Peki, Sarıgül’ün 6 ay sonra yapılacak seçimlere HYP üzerinden girmeye çalışması CHP’yi etkiler mi?..  Sarıgül, HYP’yi seçime hazırlamaya girişse de eski havasını kaybetmesi ve çok güvendiği cemaatin de dağılmaya yüz tutması, gelecek planlarını büyük ölçüde boşa çıkaracak...

SARIGÜL’ÜN HAMİSİ BATTAL İLGEZDİ...

Aslında yukarıdaki başlık, “Battal’ın hamisi Sarıgül” olabilirdi ama o eskidendi!!!

Çünkü Şişli savaşında kaybetmesi ve CHP yönetimi nezdinde gözden düşmesi Sarıgül’ü iyice zora sokarken, kendisine iki koldan sürekli el uzatılıyor...

Herkes büyük gücün Beşiktaş Belediyesi’nden geldiğini düşünse de Mustafa Sarıgül’ün asıl kankası, tıpkı kendisi gibi medyadaki yolsuzluk haberlerinin hedefi olan Ataşehir Belediye Başkanı Battal İlgezdi...

İlgezdi’nin bir yandan Kılıçdaroğlu’na hoş görünmeye çalışması, diğer yandan da siyaset ortağı Sarıgül’ün rotasından hiç çıkmaması, CHP üst düzeyinin de dikkatini çekiyor...

İkilinin ilişkisinin yoğunluğu yalnızca Emir Sarıgül’ün inşaatlarının Ataşehir’de olmasından kaynaklanmıyor, son yıllarda Sarıgül neredeyse İlgezdi de -sanki genel başkanının arkasındaymış gibi- orada!.. İkili en son Tunceli’ye kol kola gitti.

Ataşehir’de herkes İlgezdi’nin açıklayamadığı ihale rezaletlerinin yanı sıra şunları da konuşuyor; “Sarıgül eğer parti kurarsa, ilk katılacak kişi İlgezdi olacak... Kılıçdaroğlu ise çevresinde dönen sinsilikten habersiz!..”
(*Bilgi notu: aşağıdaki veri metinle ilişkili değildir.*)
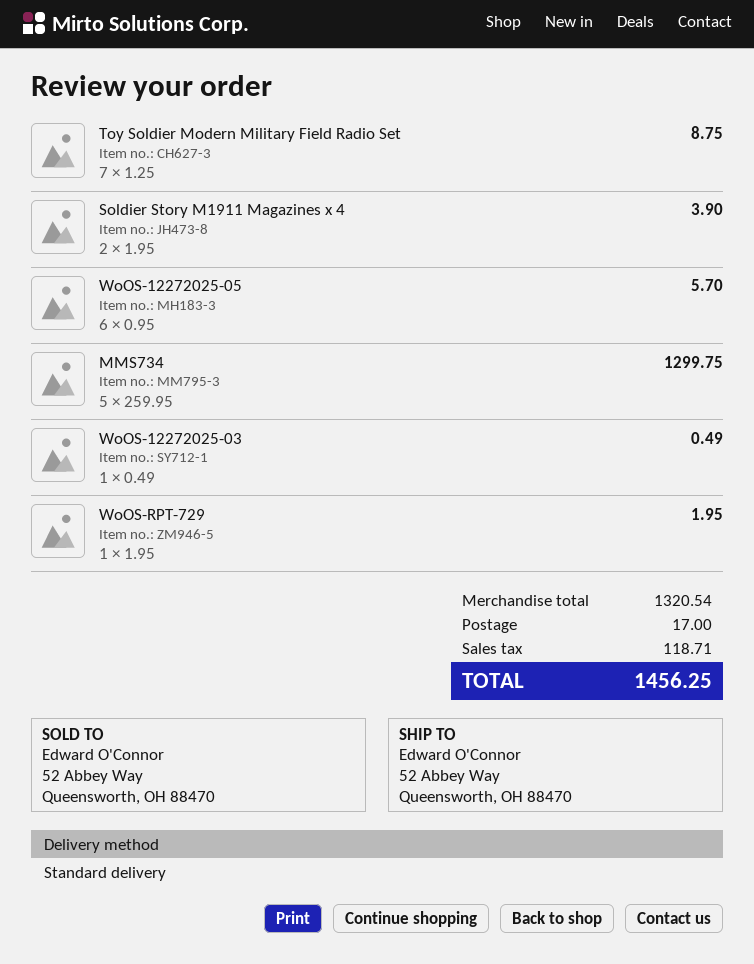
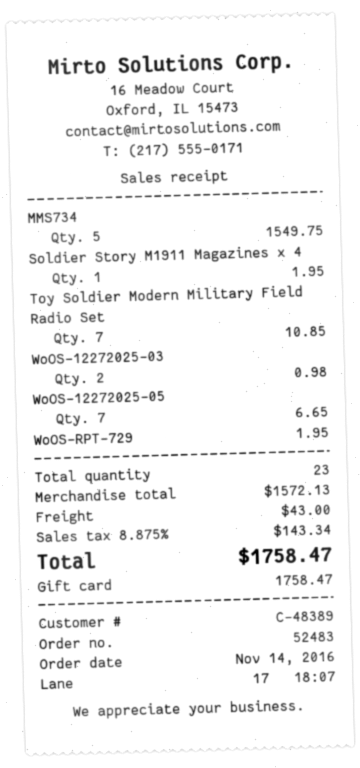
Toy Soldier Modern Military Field Radio Set: 7 for 8.75 -> 7 for 10.85
Soldier Story M1911 Magazines x 4: 2 for 3.90 -> 1 for 1.95
WoOS-12272025-05: 6 for 5.70 -> 7 for 6.65
MMS734: 5 for 1299.75 -> 5 for 1549.75
WoOS-12272025-03: 1 for 0.49 -> 2 for 0.98
subtotal: 1320.54 -> 1572.13
shipping: 17.00 -> 43.00
tax: 118.71 -> 143.34
total: 1456.25 -> 1758.47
Kılıçdaroğlu ve İlgezdi’nin Malatyalı hemşehrisi Veli Ağbaba, Ataşehir’e bir müfettiş heyeti gönderseler, hem çiftliğe dönen belediyede ayyuka çıkan rezaletleri hem de Sarıgül-İlgezdi ilişkisinin nerelere vardığını çok rahat anlayacaklar!..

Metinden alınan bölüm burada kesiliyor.